### WHAT IS NEEDED:
Search each line of the data for the word "Collection"; copy every line where it is found.

### ENTRIES SHOWN:
[Start of section]

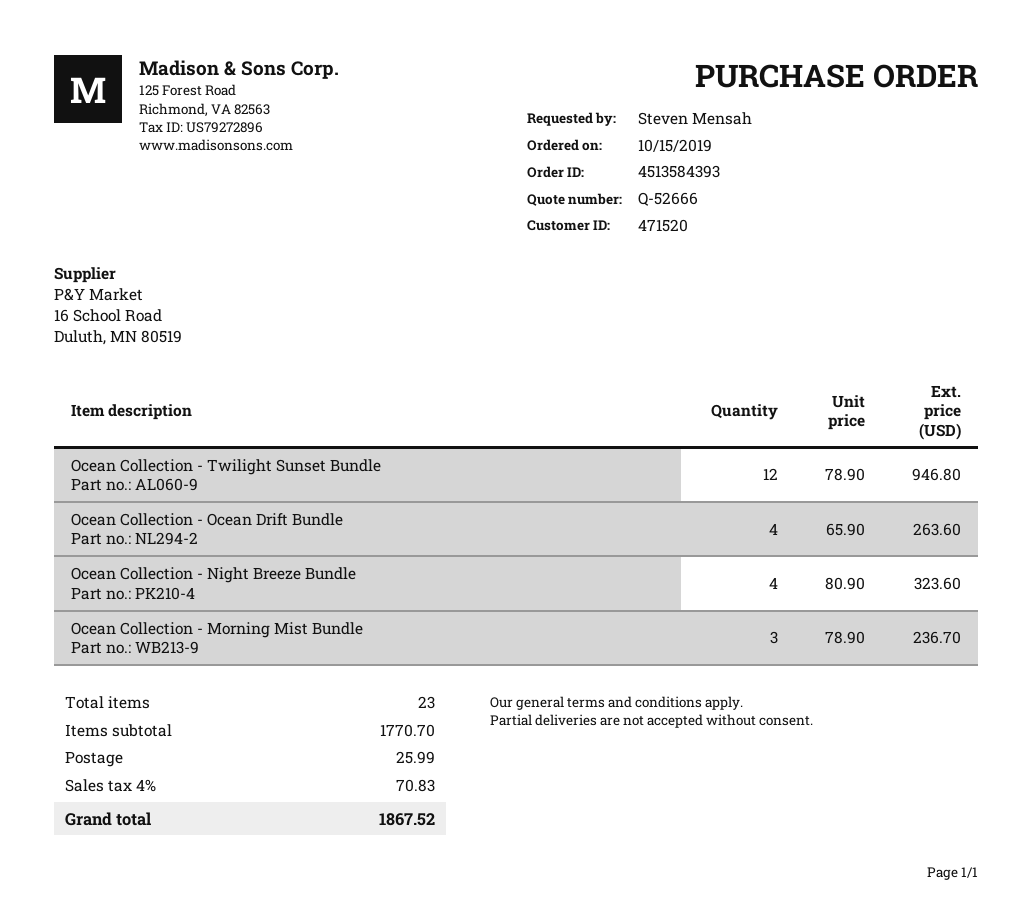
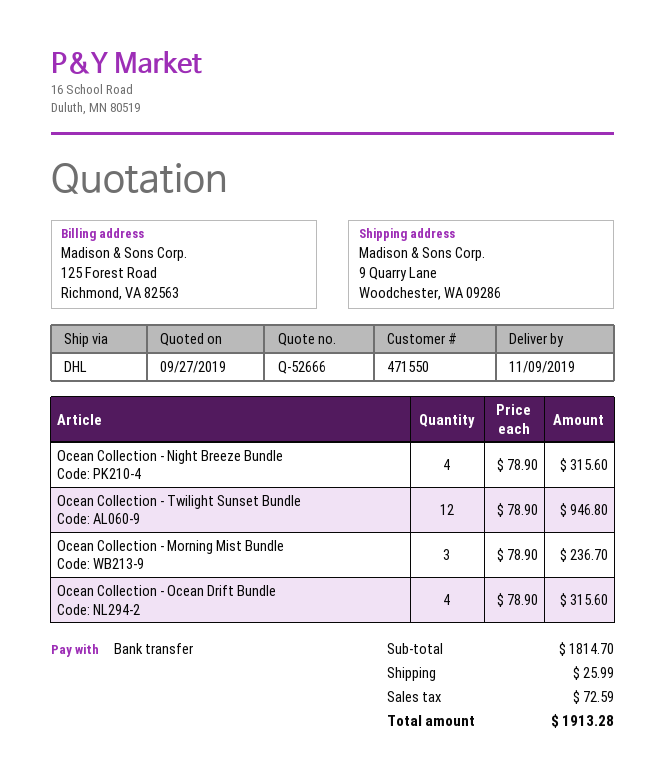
customer number: 471520 -> 471550
Ocean Collection - Ocean Drift Bundle: 4 x 65.90 = 263.60 -> 4 x 78.90 = 315.60
Ocean Collection - Night Breeze Bundle: 4 x 80.90 = 323.60 -> 4 x 78.90 = 315.60
subtotal: 1770.70 -> 1814.70
tax: 70.83 -> 72.59
total: 1867.52 -> 1913.28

[End of section]

### SOLVED EXERCISE:
Ocean Collection - Ocean Drift Bundle: 4 x 65.90 = 263.60 -> 4 x 78.90 = 315.60
Ocean Collection - Night Breeze Bundle: 4 x 80.90 = 323.60 -> 4 x 78.90 = 315.60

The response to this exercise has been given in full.